- Requirement: Take each line below that has "class" and copy it.
===============
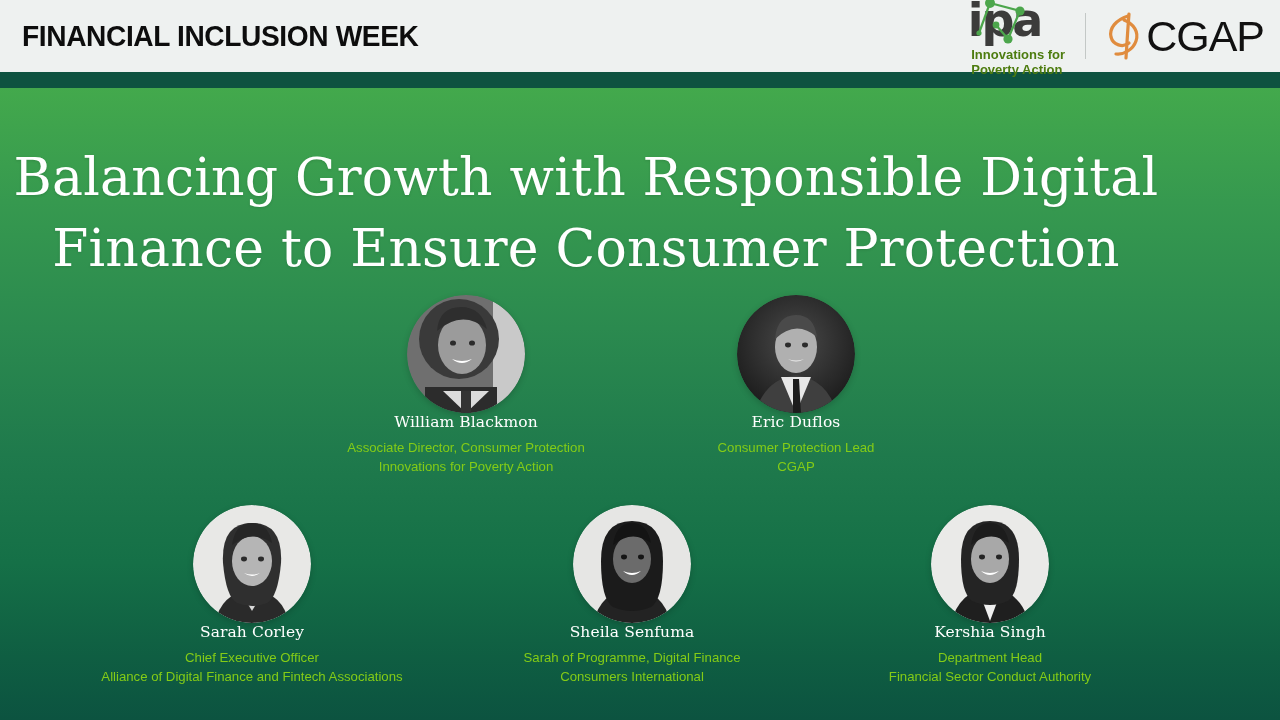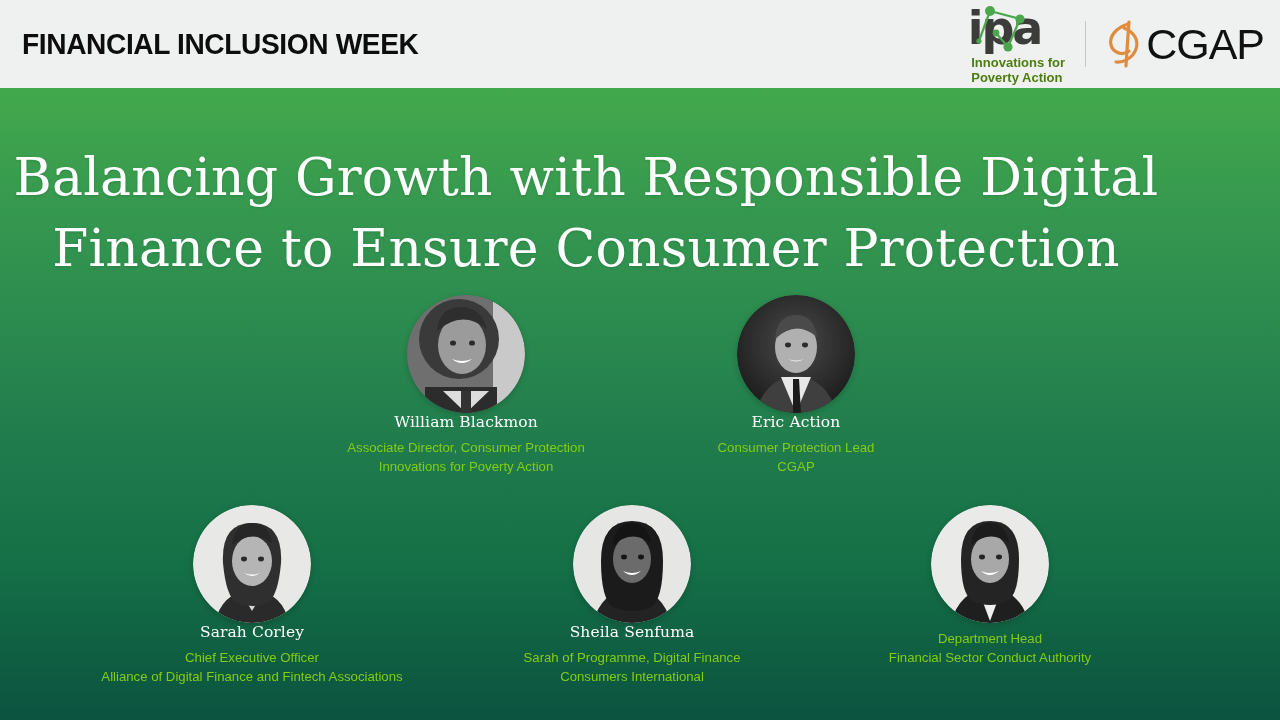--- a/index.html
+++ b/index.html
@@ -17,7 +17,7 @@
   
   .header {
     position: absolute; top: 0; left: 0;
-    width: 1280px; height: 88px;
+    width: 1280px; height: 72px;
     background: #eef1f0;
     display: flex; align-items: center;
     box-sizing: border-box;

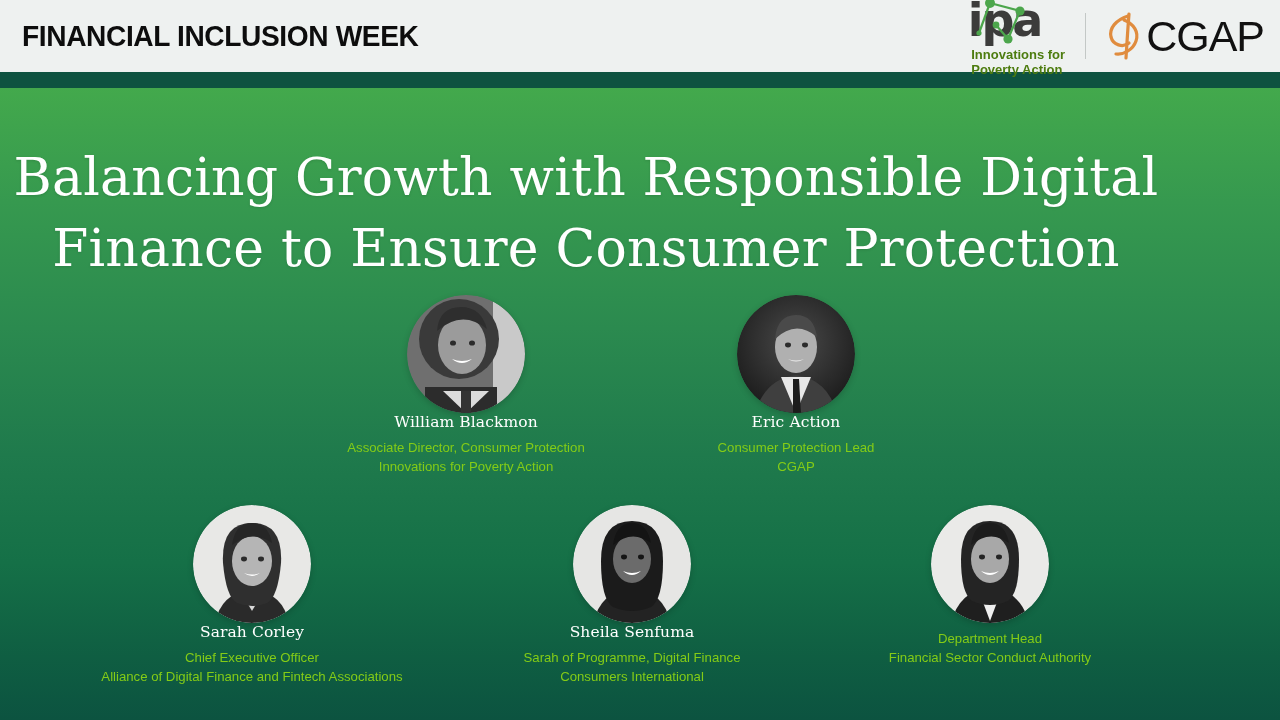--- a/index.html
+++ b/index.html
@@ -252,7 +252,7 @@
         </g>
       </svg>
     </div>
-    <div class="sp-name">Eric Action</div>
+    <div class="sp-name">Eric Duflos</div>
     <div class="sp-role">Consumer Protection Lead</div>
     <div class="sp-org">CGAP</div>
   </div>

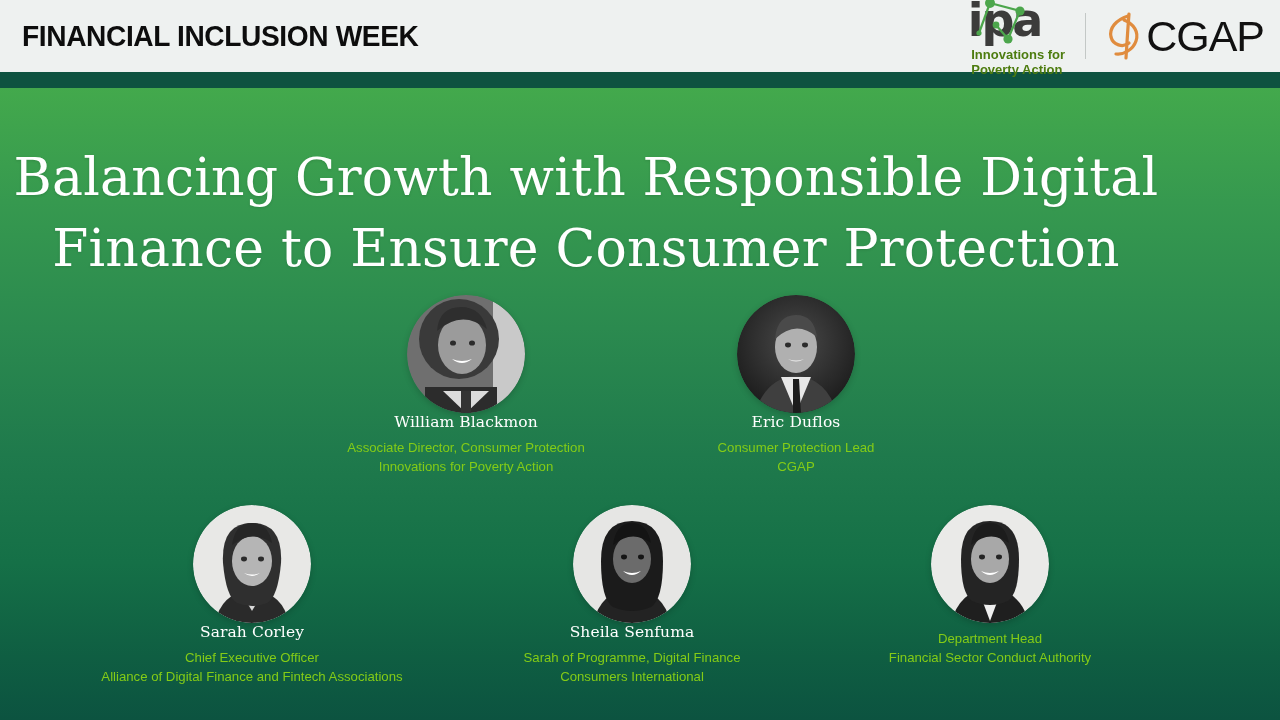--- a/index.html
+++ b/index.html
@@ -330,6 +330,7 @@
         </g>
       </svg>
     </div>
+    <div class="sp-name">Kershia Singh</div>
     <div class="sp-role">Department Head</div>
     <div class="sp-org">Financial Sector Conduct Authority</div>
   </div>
===============
- Exercise result:
-    <div class="sp-name">Eric Action</div>
+    <div class="sp-name">Eric Duflos</div>
     <div class="sp-role">Consumer Protection Lead</div>
     <div class="sp-org">CGAP</div>
+    <div class="sp-name">Kershia Singh</div>
     <div class="sp-role">Department Head</div>
     <div class="sp-org">Financial Sector Conduct Authority</div>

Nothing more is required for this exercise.